Even assuming their newly-minted code is better (which others have disputed), what they don't have is loyal customers and brand recognition. If you're worth competing with, you do.
>> I think you need to have a really good excuse not to completely rebuild your product from scratch every now and again.
There could be many reasons. 1) That's expensive. 2) May introduce new bugs. 3) Interface changes may alienate existing customers. 4) Switching technologies may require new developers.
I wouldn't say "plan to rebuild from scratch periodically." I'd say "design your software to be flexible, watch your competitors, and iterate to ensure they don't leave you in the dust." If it becomes clear that you can't compete on features without a rewrite, then consider it.
I consider "legacy" code any code that has been committed and is dependent upon. I look at code that is 3 weeks old (has had a few additional commits), and start cringing. All code gets ugly fast. At the end of the day you have to pick your battles wisely.
Given their licenses, LibreOffice can incorporate any code written for OpenOffice into their project, but OpenOffice can't use any of LibreOffice's code.
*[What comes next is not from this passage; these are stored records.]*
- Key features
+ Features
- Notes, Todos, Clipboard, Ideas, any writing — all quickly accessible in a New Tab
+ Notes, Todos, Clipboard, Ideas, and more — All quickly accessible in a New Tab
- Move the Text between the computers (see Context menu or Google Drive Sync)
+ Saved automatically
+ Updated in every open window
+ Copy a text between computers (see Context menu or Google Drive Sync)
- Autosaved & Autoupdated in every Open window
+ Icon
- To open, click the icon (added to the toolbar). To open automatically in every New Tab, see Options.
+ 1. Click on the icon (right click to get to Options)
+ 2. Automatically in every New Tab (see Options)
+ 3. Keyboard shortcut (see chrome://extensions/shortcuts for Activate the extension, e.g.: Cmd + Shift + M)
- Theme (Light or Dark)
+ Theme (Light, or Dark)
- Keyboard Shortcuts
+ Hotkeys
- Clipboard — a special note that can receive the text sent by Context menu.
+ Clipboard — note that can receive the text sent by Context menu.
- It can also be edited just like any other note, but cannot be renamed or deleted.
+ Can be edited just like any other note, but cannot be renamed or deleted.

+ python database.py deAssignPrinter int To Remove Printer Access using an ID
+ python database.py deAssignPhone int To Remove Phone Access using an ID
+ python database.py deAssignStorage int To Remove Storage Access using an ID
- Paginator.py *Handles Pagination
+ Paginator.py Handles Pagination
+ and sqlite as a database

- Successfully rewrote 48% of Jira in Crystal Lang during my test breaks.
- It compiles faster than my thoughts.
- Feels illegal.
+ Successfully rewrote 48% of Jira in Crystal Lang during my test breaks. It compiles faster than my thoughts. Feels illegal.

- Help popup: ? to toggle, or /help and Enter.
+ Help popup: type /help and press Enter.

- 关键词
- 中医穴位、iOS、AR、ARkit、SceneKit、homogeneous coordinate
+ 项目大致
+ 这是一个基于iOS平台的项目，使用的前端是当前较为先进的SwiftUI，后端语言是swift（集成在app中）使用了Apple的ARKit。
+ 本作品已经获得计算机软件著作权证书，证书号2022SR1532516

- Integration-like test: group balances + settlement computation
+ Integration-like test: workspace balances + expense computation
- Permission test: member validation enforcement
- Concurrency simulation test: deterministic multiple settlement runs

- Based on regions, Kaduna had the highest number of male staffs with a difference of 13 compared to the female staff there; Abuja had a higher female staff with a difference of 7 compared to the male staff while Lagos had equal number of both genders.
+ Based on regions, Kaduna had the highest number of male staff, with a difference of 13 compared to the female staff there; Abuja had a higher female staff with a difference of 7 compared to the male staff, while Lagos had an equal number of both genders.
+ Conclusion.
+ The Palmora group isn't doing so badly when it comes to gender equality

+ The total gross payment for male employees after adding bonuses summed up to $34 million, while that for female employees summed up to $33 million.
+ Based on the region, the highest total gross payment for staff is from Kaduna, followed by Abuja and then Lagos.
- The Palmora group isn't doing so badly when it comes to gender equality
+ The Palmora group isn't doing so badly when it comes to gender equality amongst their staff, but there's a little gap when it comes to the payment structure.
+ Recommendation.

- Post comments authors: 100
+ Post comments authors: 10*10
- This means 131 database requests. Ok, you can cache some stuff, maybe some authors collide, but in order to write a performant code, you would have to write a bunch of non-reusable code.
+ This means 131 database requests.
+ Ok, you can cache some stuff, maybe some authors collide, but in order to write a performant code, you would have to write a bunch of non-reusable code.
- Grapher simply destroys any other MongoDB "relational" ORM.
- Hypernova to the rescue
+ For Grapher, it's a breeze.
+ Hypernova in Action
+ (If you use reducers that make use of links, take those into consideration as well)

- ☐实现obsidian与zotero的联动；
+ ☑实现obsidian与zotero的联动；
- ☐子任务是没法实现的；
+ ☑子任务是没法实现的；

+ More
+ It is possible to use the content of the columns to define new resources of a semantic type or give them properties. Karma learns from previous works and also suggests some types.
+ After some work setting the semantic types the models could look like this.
I think all good developers have their connotations and anecdotes for words like 'poorly-understood', 'gigantic', 'no unit tests', 'tangled build infrastructure', let alone '25 years of technical debt'.
What I was surprised to see is the word 'resurrect'. As if they wanted to imply LibreOffice was dead.
Well, I think many developers know the feeling when working with a codebase which just feels like riding a dead horse...uphill, both ways, in the cold...and when you manage to refactor some part it starts to feel like it gets up on one leg and so on.
It's not the only thing. The UX and UI itself is very 'old-school' and IMO very outdated.
It's like using Windows 3.11 instead of Windows XP, let alone Windows 7/8.
Looks like a project I worked on. It's eerie how similar it is (and no, it was not an office app, it was something different).
At least the comments weren't in German, but there were a couple of ones in Dutch. (Not that the comments were of any help)
No unit tests: CHECK. Twenty-five year of technical debt, CHECK. And now we're supposed to make it work in a different platform
So thank you, but I don't plan on touching a monolithical piece of old C++ ever again. Not even with gloves.